● Task goal
Using the data below, copy each line that includes the word "marker".

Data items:
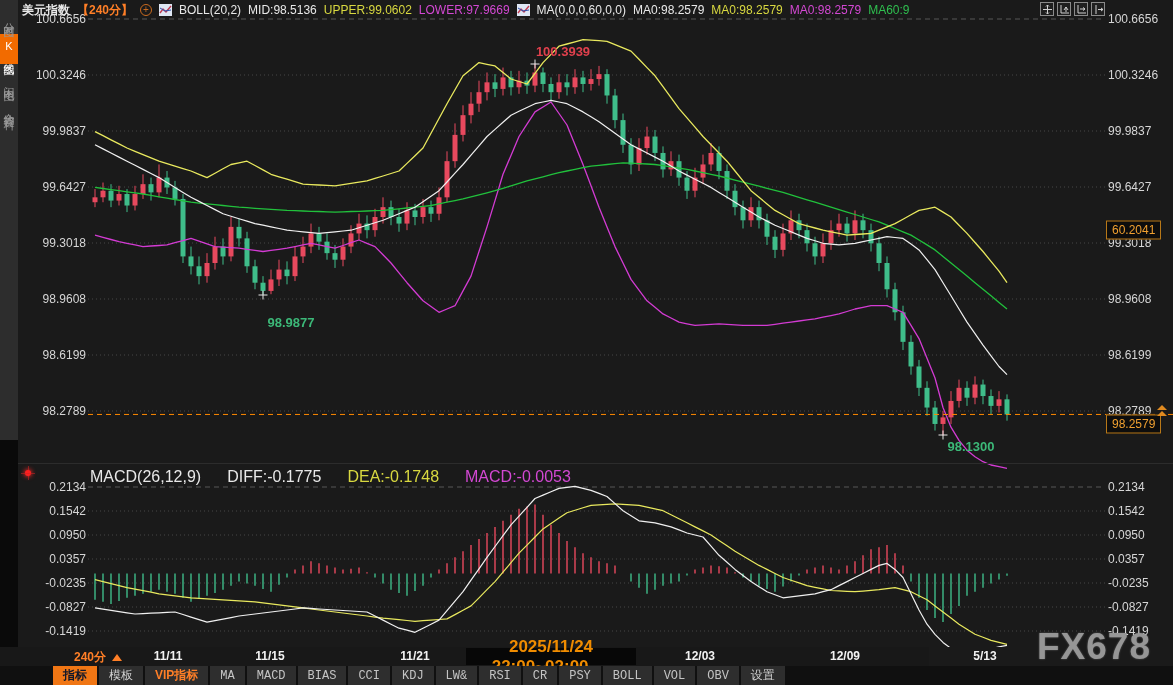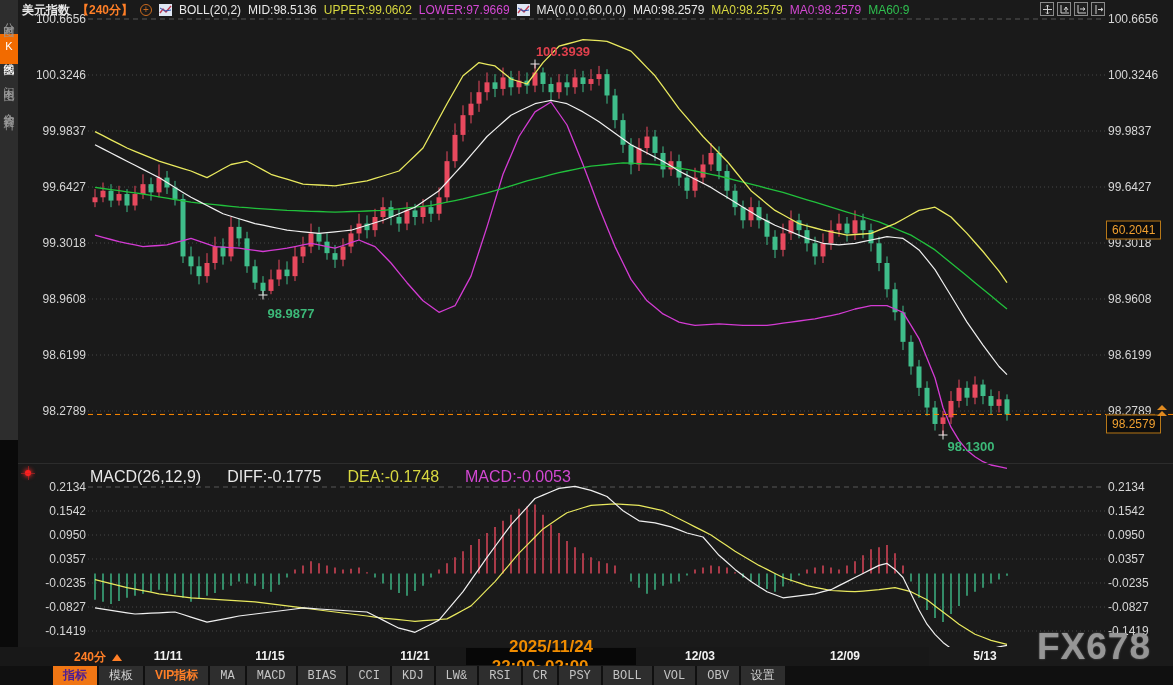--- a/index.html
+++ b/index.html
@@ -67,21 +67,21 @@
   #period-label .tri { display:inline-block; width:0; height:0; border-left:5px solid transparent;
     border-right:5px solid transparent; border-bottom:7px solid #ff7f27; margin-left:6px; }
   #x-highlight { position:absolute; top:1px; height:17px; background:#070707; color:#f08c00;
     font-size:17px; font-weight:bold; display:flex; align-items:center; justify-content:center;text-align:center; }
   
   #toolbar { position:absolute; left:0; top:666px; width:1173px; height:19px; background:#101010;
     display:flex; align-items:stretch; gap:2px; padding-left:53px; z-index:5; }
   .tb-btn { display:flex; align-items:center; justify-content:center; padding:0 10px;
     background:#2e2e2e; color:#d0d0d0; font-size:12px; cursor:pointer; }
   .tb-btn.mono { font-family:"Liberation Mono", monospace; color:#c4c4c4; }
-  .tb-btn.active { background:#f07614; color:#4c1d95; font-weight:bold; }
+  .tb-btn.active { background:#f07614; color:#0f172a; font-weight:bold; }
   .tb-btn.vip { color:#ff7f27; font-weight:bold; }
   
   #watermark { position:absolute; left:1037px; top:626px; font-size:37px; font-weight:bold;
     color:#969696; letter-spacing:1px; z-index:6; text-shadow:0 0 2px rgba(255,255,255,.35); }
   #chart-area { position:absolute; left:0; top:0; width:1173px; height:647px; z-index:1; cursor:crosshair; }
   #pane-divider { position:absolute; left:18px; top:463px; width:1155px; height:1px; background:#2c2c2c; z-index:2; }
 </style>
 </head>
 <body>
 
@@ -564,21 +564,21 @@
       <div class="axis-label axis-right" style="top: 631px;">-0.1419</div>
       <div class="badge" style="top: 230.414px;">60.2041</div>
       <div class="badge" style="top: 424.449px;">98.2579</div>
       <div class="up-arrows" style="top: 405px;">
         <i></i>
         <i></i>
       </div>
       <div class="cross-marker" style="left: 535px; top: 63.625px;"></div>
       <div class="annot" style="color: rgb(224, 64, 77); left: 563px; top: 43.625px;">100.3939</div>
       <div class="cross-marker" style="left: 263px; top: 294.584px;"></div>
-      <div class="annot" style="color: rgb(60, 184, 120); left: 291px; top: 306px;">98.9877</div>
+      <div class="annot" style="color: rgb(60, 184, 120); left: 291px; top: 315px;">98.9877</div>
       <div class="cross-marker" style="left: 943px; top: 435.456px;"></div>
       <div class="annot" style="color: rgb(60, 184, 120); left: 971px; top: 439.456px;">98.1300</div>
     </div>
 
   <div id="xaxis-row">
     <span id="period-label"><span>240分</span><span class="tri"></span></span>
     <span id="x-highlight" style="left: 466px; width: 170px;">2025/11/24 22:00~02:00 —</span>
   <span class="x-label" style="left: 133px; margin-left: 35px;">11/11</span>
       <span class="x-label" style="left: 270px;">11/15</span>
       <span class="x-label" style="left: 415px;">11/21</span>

---

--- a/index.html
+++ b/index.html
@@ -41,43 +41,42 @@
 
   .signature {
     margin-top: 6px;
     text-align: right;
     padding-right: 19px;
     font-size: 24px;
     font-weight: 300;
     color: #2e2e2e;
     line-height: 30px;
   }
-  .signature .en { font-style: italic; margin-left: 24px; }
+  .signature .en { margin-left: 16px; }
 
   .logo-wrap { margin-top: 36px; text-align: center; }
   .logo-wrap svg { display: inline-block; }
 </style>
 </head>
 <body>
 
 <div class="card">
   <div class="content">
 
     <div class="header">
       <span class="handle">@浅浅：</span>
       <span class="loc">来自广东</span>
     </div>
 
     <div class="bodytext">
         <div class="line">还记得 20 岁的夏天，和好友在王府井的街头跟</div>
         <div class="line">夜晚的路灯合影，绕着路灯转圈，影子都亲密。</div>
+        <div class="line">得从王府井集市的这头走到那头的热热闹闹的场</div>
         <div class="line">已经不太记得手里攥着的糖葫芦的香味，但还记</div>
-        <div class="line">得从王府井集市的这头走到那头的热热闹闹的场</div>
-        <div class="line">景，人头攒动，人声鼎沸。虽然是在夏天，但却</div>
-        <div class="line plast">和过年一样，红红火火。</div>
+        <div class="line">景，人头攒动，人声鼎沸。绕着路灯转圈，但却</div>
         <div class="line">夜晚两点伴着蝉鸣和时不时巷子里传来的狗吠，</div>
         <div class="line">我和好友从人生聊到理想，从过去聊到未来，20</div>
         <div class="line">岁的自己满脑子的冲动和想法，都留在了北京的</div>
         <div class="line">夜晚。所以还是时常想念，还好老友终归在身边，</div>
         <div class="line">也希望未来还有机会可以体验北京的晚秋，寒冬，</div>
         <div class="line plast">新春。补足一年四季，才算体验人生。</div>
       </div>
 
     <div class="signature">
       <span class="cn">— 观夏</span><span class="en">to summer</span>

● Task response
       <div class="cross-marker" style="left: 535px; top: 63.625px;"></div>
       <div class="cross-marker" style="left: 263px; top: 294.584px;"></div>
       <div class="cross-marker" style="left: 943px; top: 435.456px;"></div>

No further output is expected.